At their award-winning Little Erth restaurant in Dubai, Nabih Al Momaiz and Ghalia Alul serve a menu that is 98 per cent vegan, drawing on a natural bounty of chickpeas, quinoa, kidney beans, mushrooms, nuts and seeds to create mouth-watering burgers, tagines and desserts. “A lot of our customers are not vegan, but they are very health conscious, and they like to come to Little Erth because they say the food is ‘clean’,” says Nabih. “We’ve veganised a lot of the most popular Arabic dishes and we’re challenging the idea that a lot of these recipes only go well with meat.”

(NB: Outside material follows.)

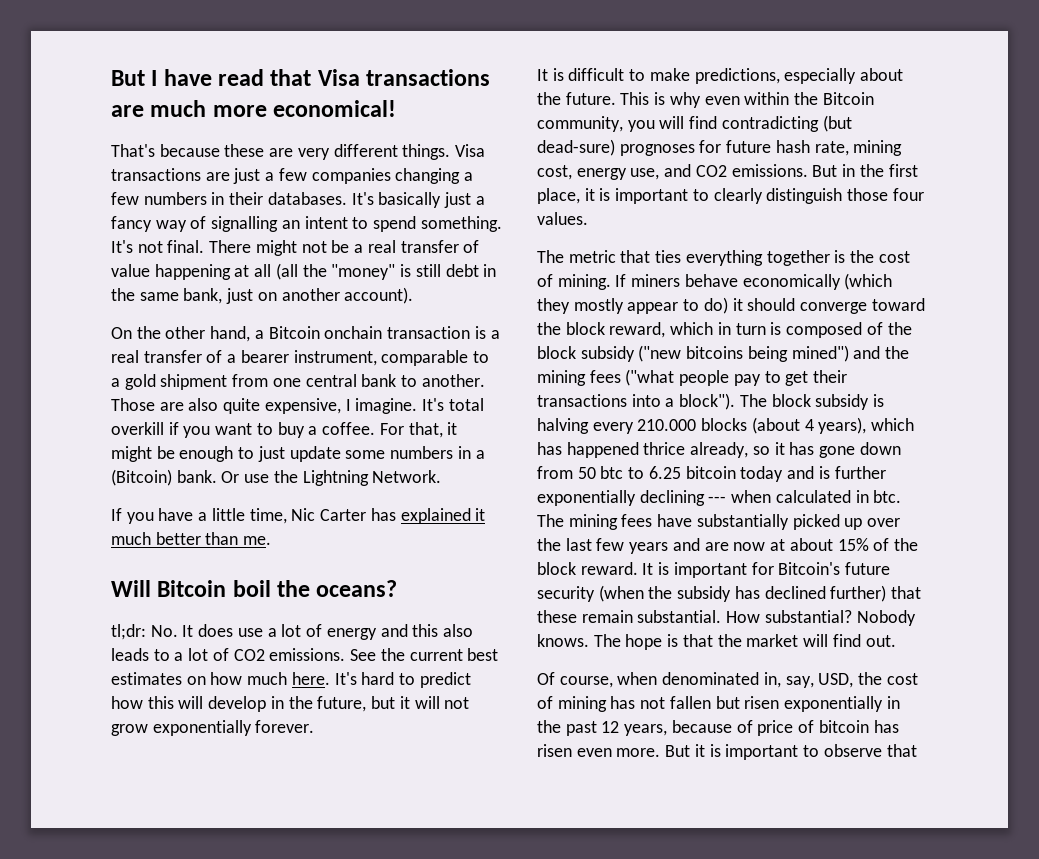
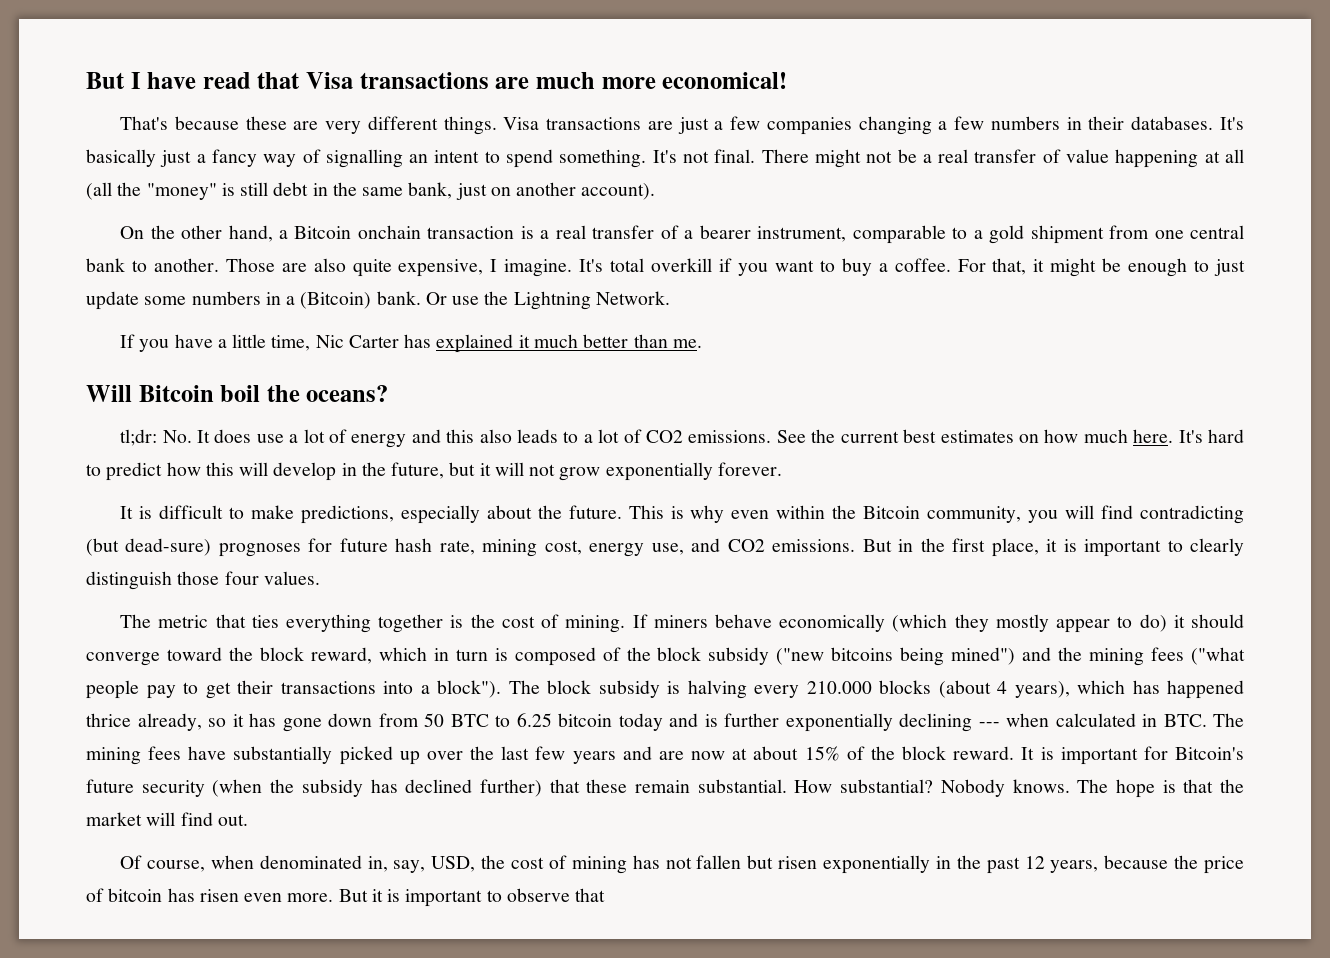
[600,466,624,479] btc -> [450,714,489,727] BTC
[873,490,902,503] btc. -> [1163,714,1207,727] BTC.
[736,720,753,733] of -> [1174,855,1199,869] the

Dubai-based chef Anand Radia of Nara Pan Asian has been a vegetarian his whole life, and credits his diet with keeping him healthy, “physically and spiritually. At 55 years of age, I am in perfect health, and I have never gone out of my way to source plant-based proteins. Instead, I try and consume a balanced diet consisting of fresh fruits and near raw vegetables as often as possible,” he says. “I know it is difficult to change a ‘habit of a lifetime’, but
having access to information showing how meat production is harming the environment and how eating meat is actually harmful, the decision should be an easy one to make. Initially become a weekend meat-eater and thereafter reduce totally,” Anand suggests.

Changing habits

Ananda Shakespeare, co-founder of Dubai Vegan Days, has been a vegan for 26 years, but she has a simple message for people who are readdressing their diet. “For those who would like to cut down, there’s a movement called Meat Free Mondays, which I think is a good way to start. Paul, Mary and Stella McCartney are behind Meat Free Mondays and it’s been going for years. Try one night a week and then maybe challenge yourself to another day a week and so on. It’s great to challenge ourselves and embrace change… it keeps life interesting.”